**Try it**
In the data below, count how many lines contain "课堂教学改革评价标准" and give that number by itself.

Web page revision data:
§
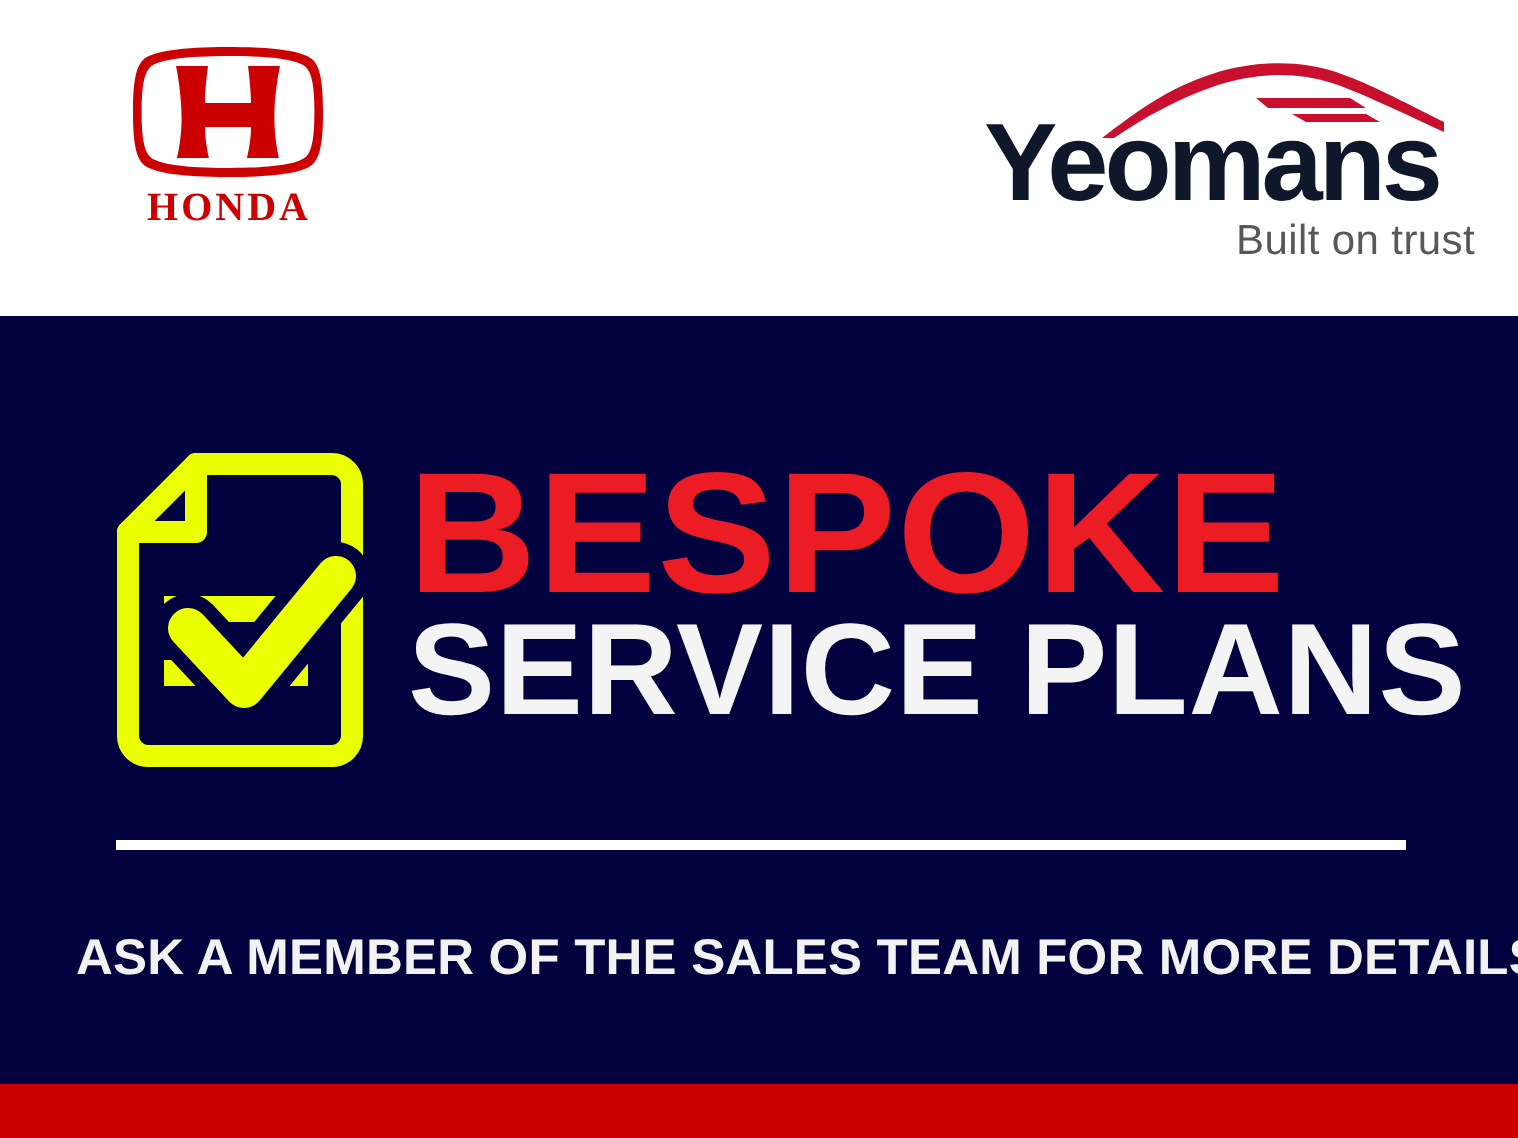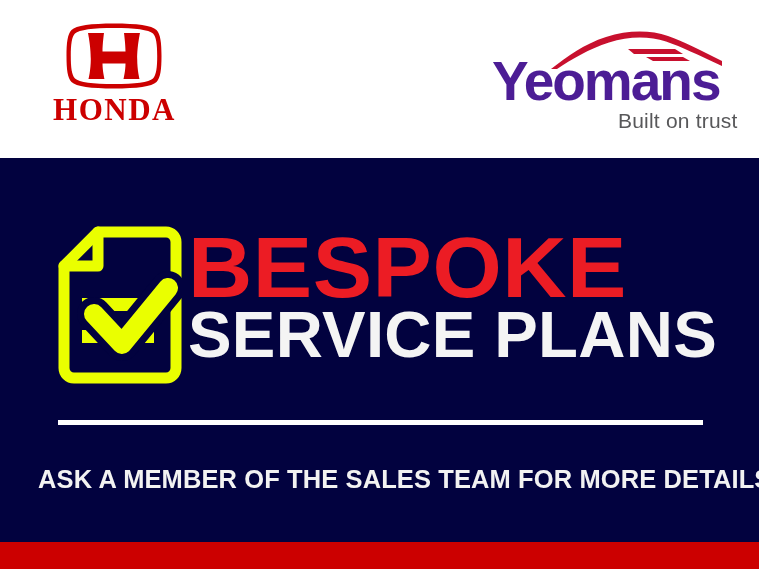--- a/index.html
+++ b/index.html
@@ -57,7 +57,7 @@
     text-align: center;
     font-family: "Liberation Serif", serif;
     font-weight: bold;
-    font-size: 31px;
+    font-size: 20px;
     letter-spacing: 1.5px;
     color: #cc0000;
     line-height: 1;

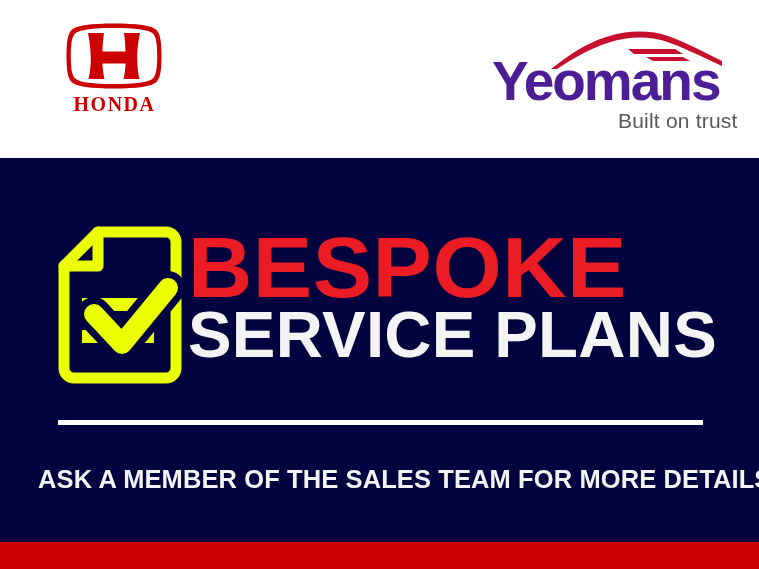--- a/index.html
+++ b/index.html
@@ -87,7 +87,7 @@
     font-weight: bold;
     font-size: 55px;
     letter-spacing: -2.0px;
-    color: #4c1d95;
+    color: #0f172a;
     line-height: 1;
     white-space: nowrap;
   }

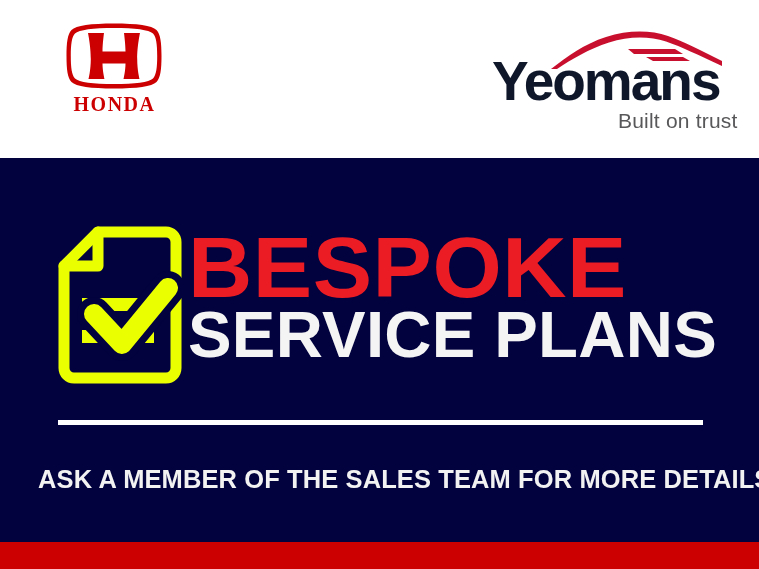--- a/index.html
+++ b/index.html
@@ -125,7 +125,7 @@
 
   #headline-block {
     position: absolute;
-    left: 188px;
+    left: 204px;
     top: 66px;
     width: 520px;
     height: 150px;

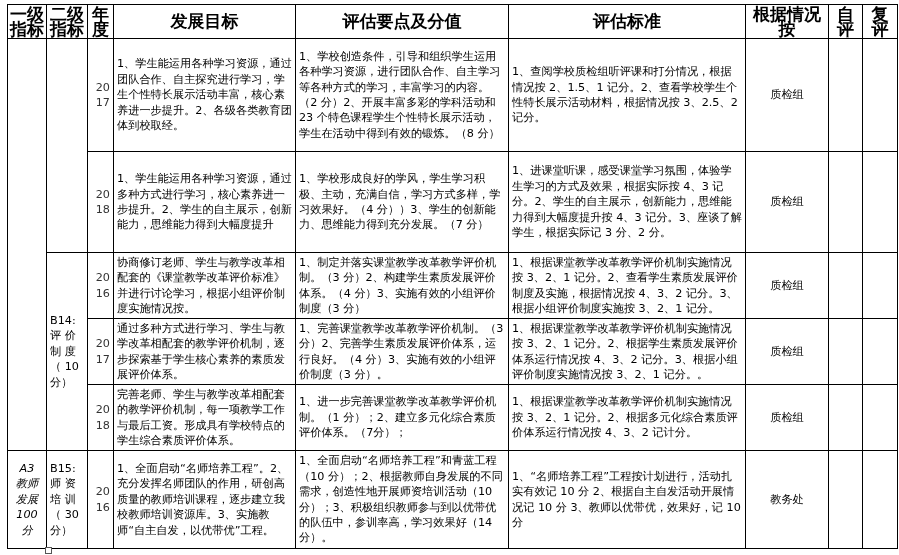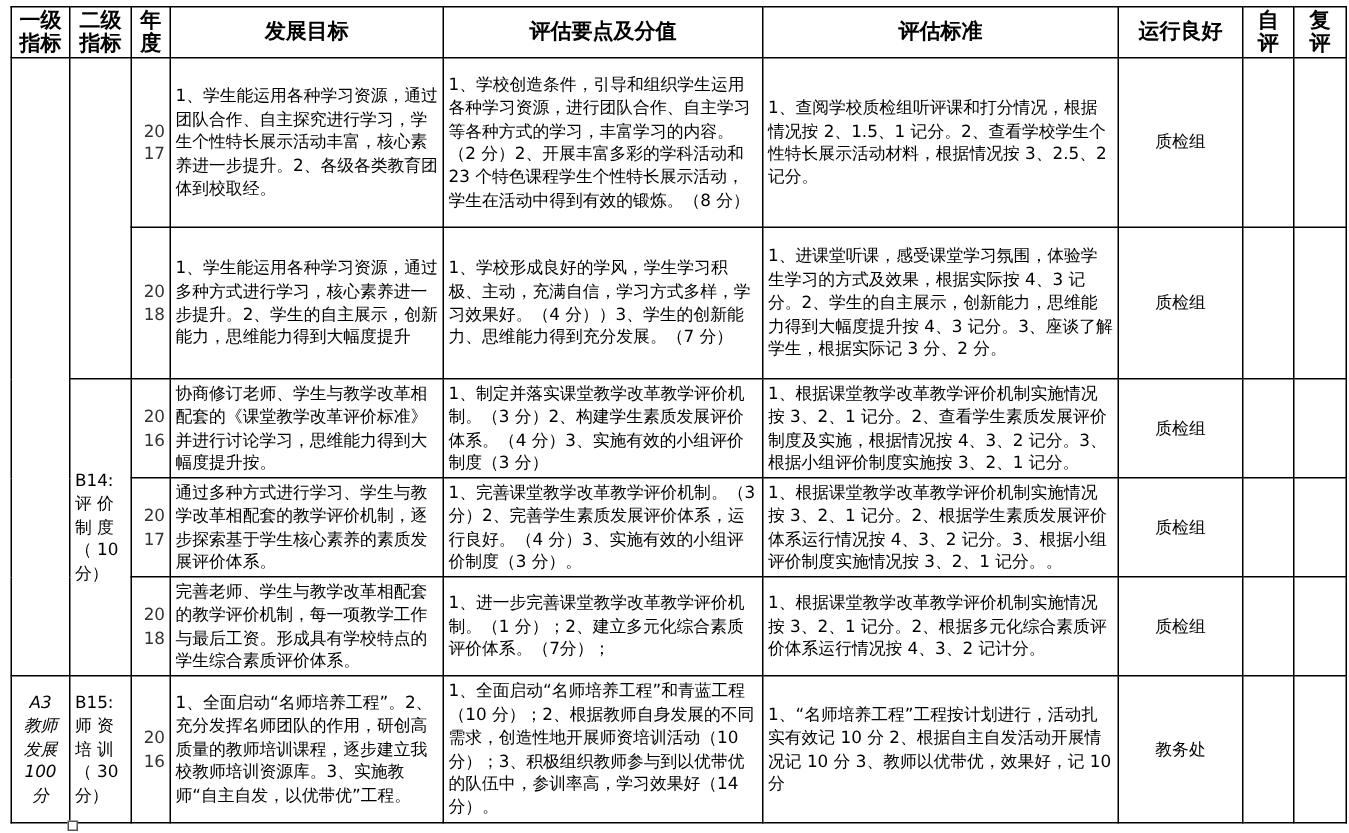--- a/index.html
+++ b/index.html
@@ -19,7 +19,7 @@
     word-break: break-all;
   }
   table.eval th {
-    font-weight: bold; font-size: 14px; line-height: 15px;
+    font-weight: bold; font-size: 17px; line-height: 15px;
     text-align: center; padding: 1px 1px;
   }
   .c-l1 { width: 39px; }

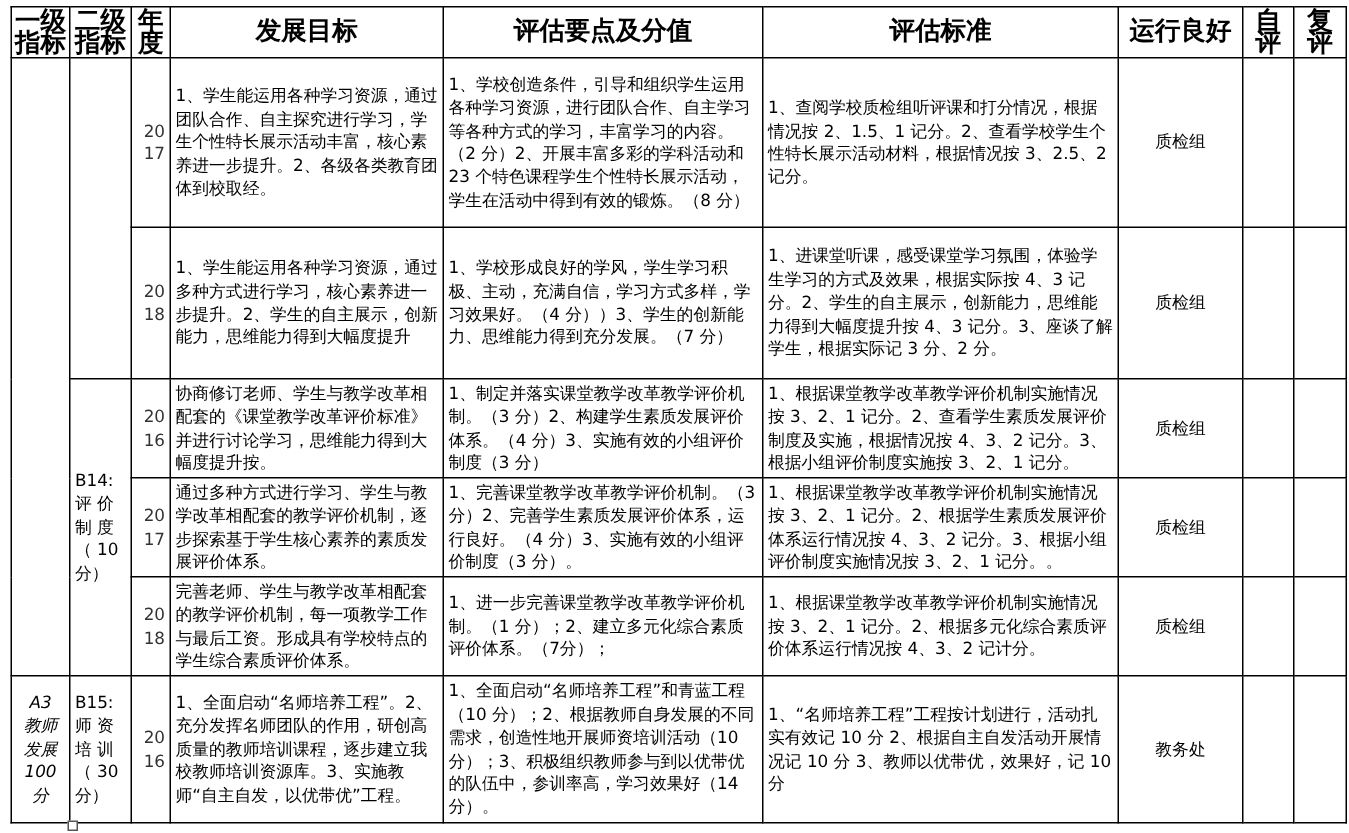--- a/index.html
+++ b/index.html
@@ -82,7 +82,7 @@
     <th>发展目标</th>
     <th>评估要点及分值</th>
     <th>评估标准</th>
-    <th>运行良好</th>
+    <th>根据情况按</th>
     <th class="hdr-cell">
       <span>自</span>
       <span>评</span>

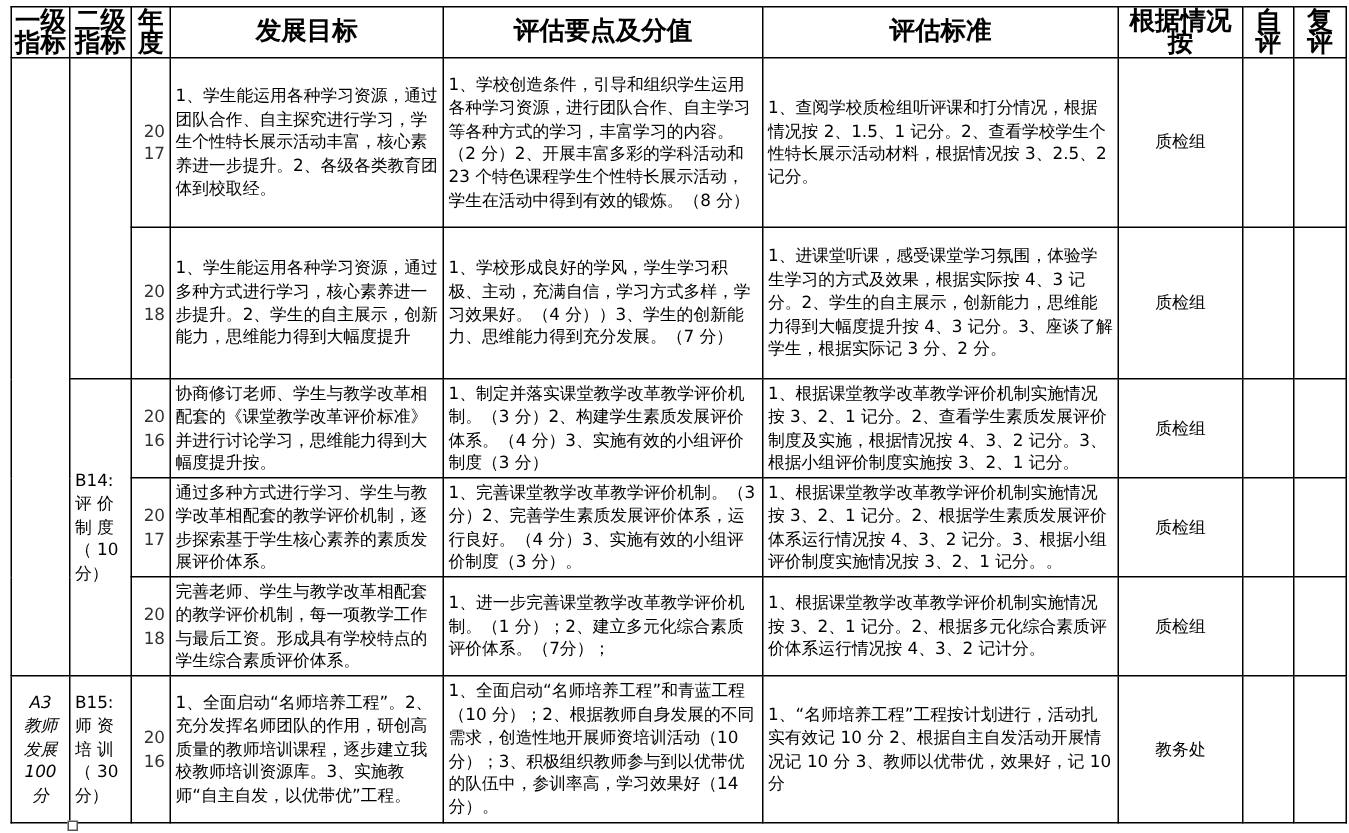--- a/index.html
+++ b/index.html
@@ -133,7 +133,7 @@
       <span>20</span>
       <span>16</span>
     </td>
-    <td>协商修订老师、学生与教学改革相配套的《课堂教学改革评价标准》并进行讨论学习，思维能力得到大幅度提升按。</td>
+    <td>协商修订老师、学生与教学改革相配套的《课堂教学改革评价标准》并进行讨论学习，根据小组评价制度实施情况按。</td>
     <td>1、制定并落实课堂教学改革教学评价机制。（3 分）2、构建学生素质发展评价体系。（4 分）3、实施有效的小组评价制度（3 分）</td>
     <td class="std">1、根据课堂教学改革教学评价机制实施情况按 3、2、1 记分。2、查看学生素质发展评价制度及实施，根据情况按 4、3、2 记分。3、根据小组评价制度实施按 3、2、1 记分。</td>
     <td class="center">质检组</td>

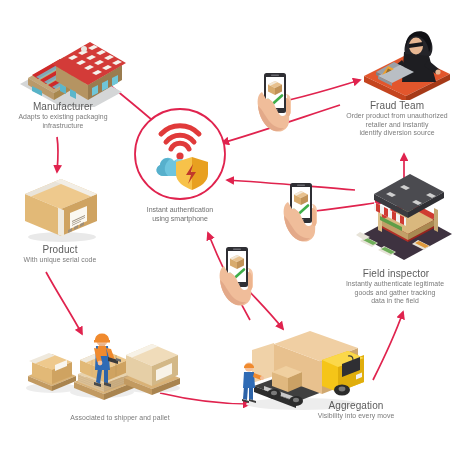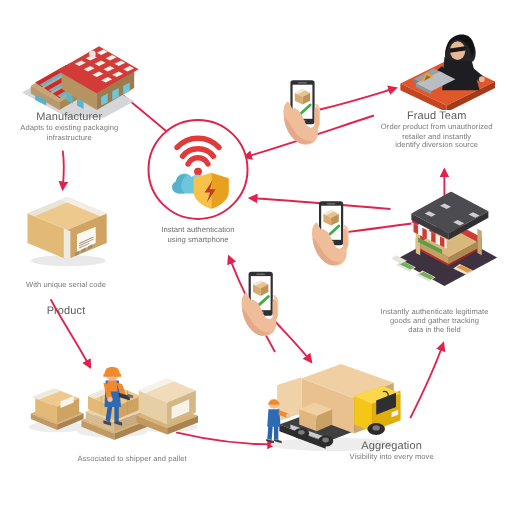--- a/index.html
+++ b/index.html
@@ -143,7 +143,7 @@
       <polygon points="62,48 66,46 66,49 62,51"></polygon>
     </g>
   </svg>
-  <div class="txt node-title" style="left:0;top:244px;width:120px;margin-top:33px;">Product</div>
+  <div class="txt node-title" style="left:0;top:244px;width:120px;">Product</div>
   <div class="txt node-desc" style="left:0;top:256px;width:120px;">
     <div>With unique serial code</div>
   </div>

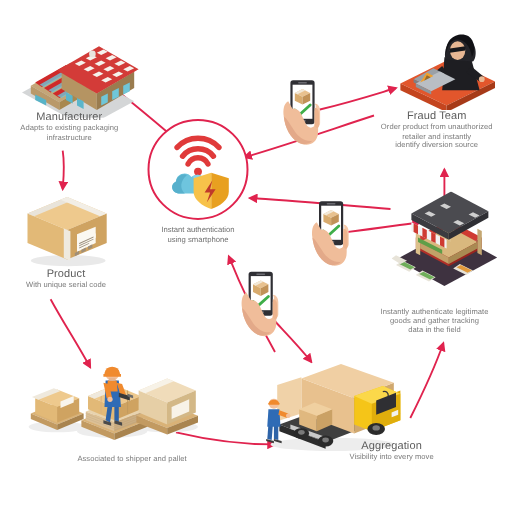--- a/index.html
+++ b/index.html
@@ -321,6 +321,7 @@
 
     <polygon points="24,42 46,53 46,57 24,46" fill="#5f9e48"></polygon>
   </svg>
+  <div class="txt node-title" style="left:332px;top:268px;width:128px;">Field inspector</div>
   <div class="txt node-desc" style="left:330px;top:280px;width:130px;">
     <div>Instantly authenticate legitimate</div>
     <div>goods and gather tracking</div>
§
**Solution**
2